This morning CN took its Inspire Me campaign up to Manchester – the first event we’ve put on outside of London for nearly a decade (with many more planned).
Today was the second of four workshops we are putting on across the country this year to help women advance their careers and to get more females into senior leadership roles in the industry.
Trad CEO Des Moore chose to celebrate his birthday as one of four guest speakers who gave advice and insight on how to remove the career barriers women are facing.
This morning’s panel included Skanska Development managing director Helen Martin, Manchester Airports Group property CEO Lynda Shillaw, and Willmott Dixon Re-thinking director Julia Barrett.
The aim of the workshops is for delegates to learn – and feed back to their employers – how to ease some of the pressure points women face as they make their way up the career ladder.

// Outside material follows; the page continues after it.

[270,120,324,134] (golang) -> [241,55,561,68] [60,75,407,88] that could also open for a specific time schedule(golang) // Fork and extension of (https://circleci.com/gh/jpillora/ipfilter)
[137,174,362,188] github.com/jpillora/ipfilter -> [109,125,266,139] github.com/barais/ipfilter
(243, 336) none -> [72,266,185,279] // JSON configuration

Some of the challenges women come up against were identified by delegates this morning, including a lack of flexible working to fit in with other commitments (such as caring for elderly relatives); biased recruitment and promotion; lack of women in the industry to fill senior positions; bad behaviour (such as everyday sexism); and a lack of role models.
Here are three takeaways from the event on how to break down these barriers.

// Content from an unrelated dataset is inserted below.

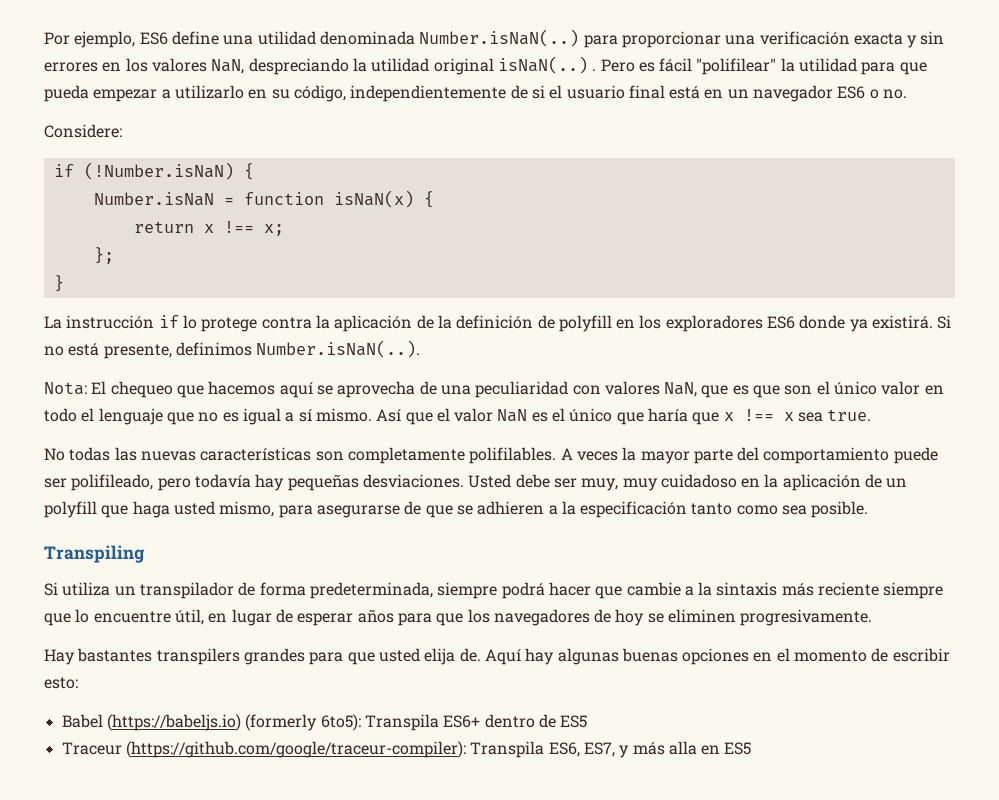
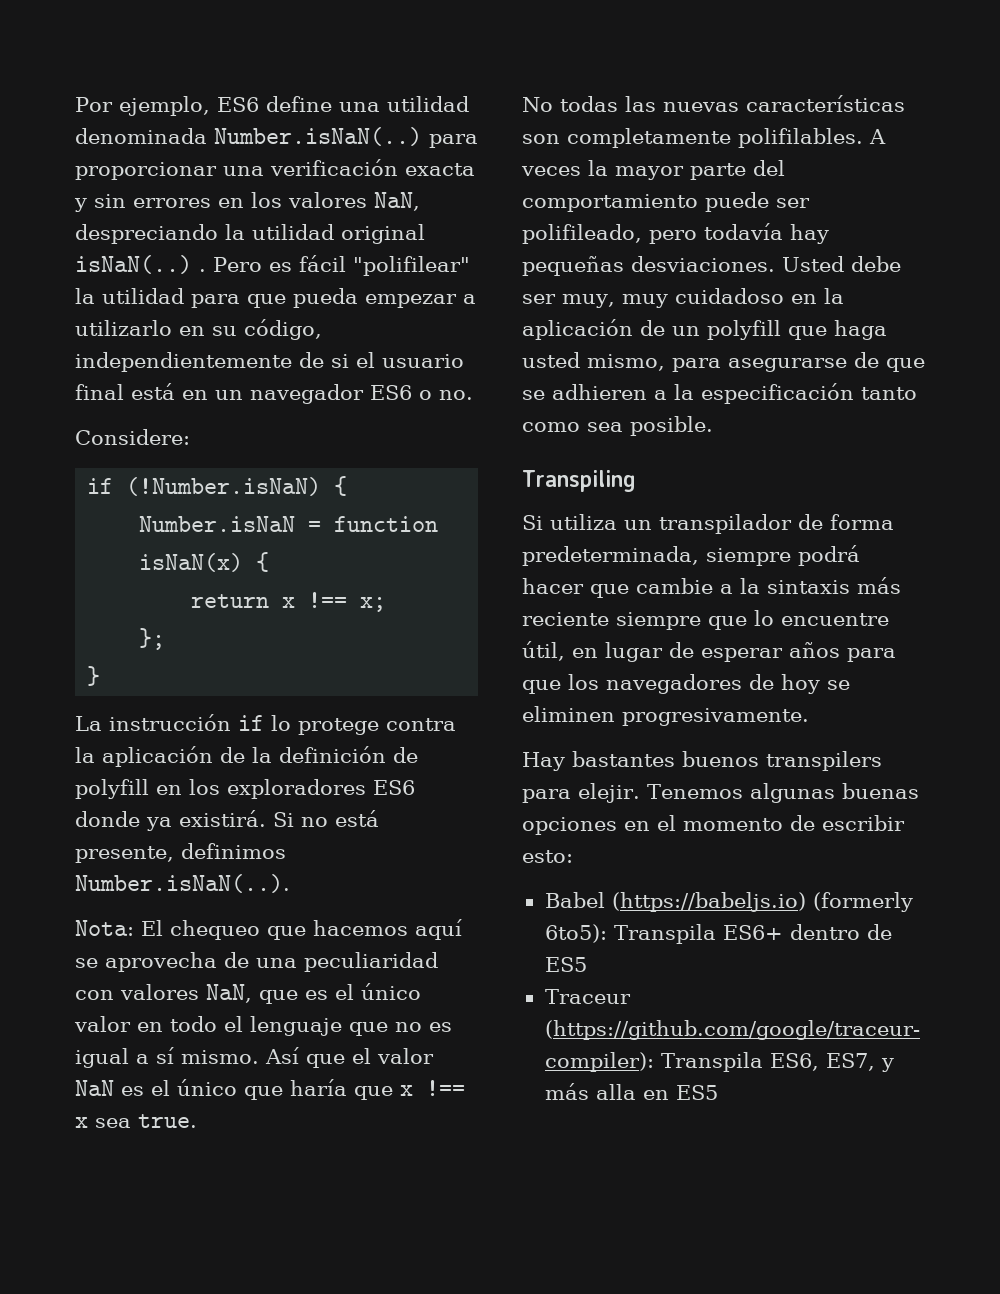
[753,385,813,398] que son -> (328, 995) none
[156,648,555,665] transpilers grandes para que usted elija de. Aquí hay -> [682,751,882,771] [522,783,743,803] buenos transpilers para elejir. Tenemos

1) Flexible work for men and women
A lack of flexible working opportunities for both men and women working in the industry is a barrier when it comes to juggling work commitments outside the office.
Breakfast briefings at 7.30am and 8am-6pm working days can be challenging to juggle alongside the school run or caring for relatives, delegates said.
A solution to this is to “be smarter” about how your businesses structures working patterns, according to Ms Martin. For example, scheduling meetings at more practical times when everyone can be involved.
Furthermore, making sure men are offered these flexible working options as well is just as important, Ms Barrett added. This ensures men and women can take an equal role in meeting out-of-office commitments.
She added that men in senior positions should be leading by example and taking up paternity leave. “It needs to be made acceptable for men to be dads,” she said, citing a Willmott Dixon trial on flexible working that had made construction sites more rather than less efficient.
2) Calling out bad behaviour
One delegate shared her experience to the panel, asking for advice on how young women can tackle the issue of everyday sexism in the industry.
Despite being four years into her construction career, she is often asked whether she can “make the tea” for meetings and do admin work that is not part of her role. Her male counterparts are not subject to the same treatment, she said.
Mr Moore described this as “unacceptable” and said he had put in place an “open door” policy at Trad whereby senior staff are expected to always be on hand to hear staff concerns or provide support.
Ms Shillaw said the delegate’s experience reflected a dearth of leadership, adding that it was crucial for management to set the right tone and ensure company cultures did not allow that type of behaviour.
3) Tackling recruitment
Construction is still seen as a labour-intensive, site-based industry by the public, which can act as a deterrent for the future generation of female workers deciding which career route to pursue.
This is one factor preventing women from coming through the pipeline to fill senior positions.
“One issue is that educators need to be educated,” Mr Moore said, explaining that schools were not prepared to back construction as a viable career option. Changing this was critical, he added.
All panellists agreed that the industry also needed to target women working in other industries as part of the recruitment process – an essential step towards creating diverse workforces and taking the industry forward.